THE WORLD’S FINEST INTERVIEWS TIM KELLY


The World’s Finest has caught up with acclaimed composer Tim Kelly to discuss his work on the 2024 two-part animated feature adaptation of Watchmen, based on the groundbreaking 1980s comic series. For over thirty years, Kelly has composed and orchestrated for countless film and television projects, ranging from animated shows, like Animaniacs, to live-action films, such as Race to Witch Mountain. He continues to compose for animated projects, his most recent work being for the aforementioned Watchmen adaptation, the soundtrack of which (Watchmen, Chapter 1 & Chapter 2: Original Motion Picture Soundtrack) is now available to own on digital from Lakeshore Records. Check out the Q & A below as Kelly breaks down how his superb score for the animated movies came to be!


The World’s Finest: First off, can you give us a rundown of yourself and your works, as well as how you came to be part of the animated Watchmen features?

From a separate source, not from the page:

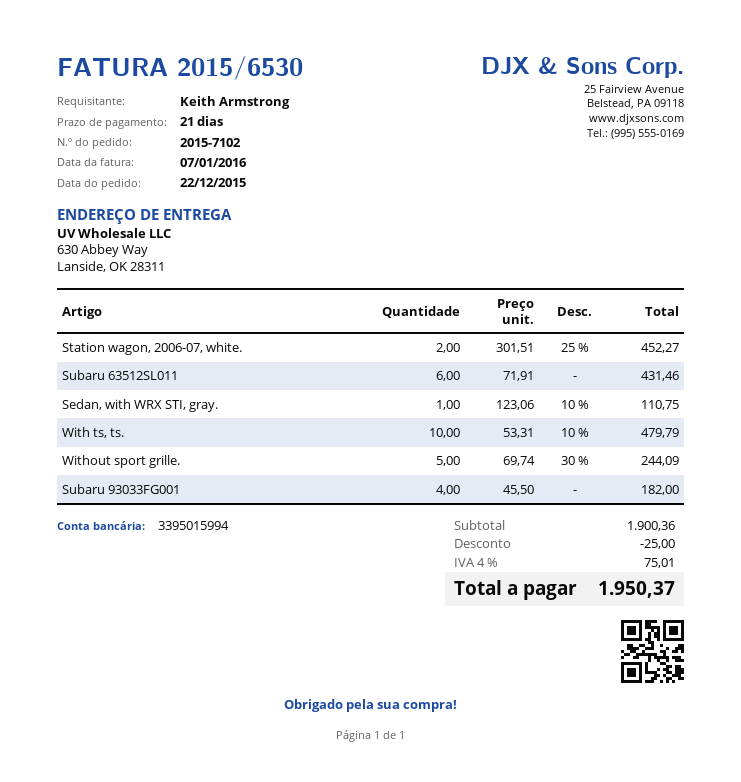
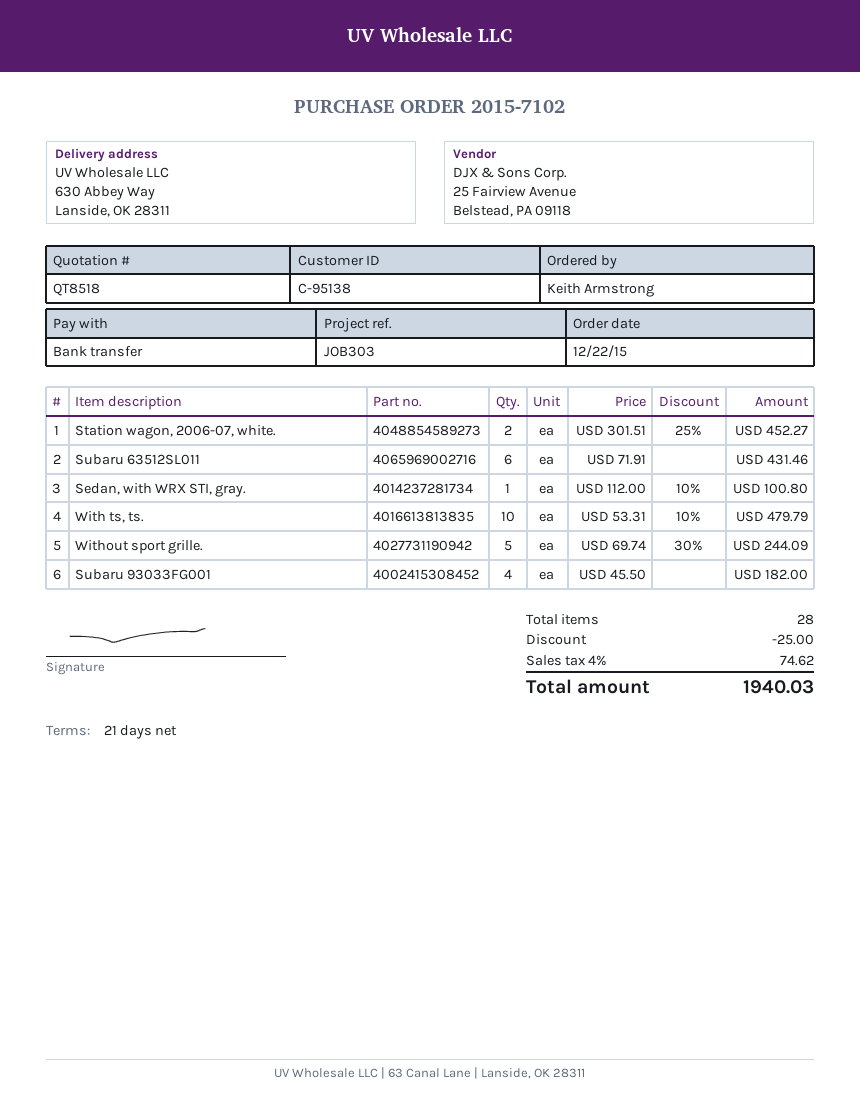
Sedan, with WRX STI, gray.: 1 x 123.06 - 10% = 110.75 -> 1 x 112.00 - 10% = 100.80
tax: 4% = 75.01 -> 4% = 74.62
total: 1950.37 -> 1940.03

Tim Kelly: I was raised in a musical family in Washington state and started taking arranging and composing seriously in high school. I moved to L.A. when I was 21 to complete my musical training and was able to make a few connections. I was fortunate to eventually secure a spot orchestrating for some amazing animation composers at Warner Bros. This led to opportunities to compose cues, and later full episodes, for Animaniacs, Pinky and the Brain, and other shows on a team of talented composers writing under the supervision of Richard Stone.

I really fell in love with the world of animation, and I’ve done most of my work in it ever since. After I started getting my own gigs at Warner Bros. I met director/producer Brandon Vietti, who hired me to score a series of Lego DC Comics movies, and over the course of eight years we developed a close working relationship. Brandon was picked to be the show runner for the Watchmen movies and I feel very fortunate he chose me to be his composer.

WF: Let’s start at the beginning for Watchmen. The opening titles don’t sound like a traditional theme, they seem more abstract, almost mood-driven. What was your thinking behind that approach? What were you trying to establish right from the start?

TK: Soon after Brandon and I had started working together, it became apparent that we both had a love for synthesizers and electronic music. For the Watchmen films, he proposed writing a score that primarily featured analog synthesizers used in an 1980s film score style, and I loved the idea. It would fit nicely with his visual images, the tone of the story and the time period in which it takes place. Alan Moore created a moody alternate world and we wanted a musical consistency throughout to enhance it. I was asked to create an audio demo for Brandon and the production team so they could hear what I had in mind for the score’s style and, as it turned out, much of that material became adapted into the main title.

In that original demo, I wanted to establish my vision for the sound of our Watchmen world. Rather than a traditional orchestral superhero score, we both felt that a less melodic score, one that created mood with ambient electronic sounds, could enhance the moral ambiguity of the story. Additionally, dirty, distorted synthesizers would work well to enhance the comic’s imagery of grittiness in this alternate world’s New York streets.




WF: What did your scoring process actually look like? Were you working from rough cuts, storyboards, or something else?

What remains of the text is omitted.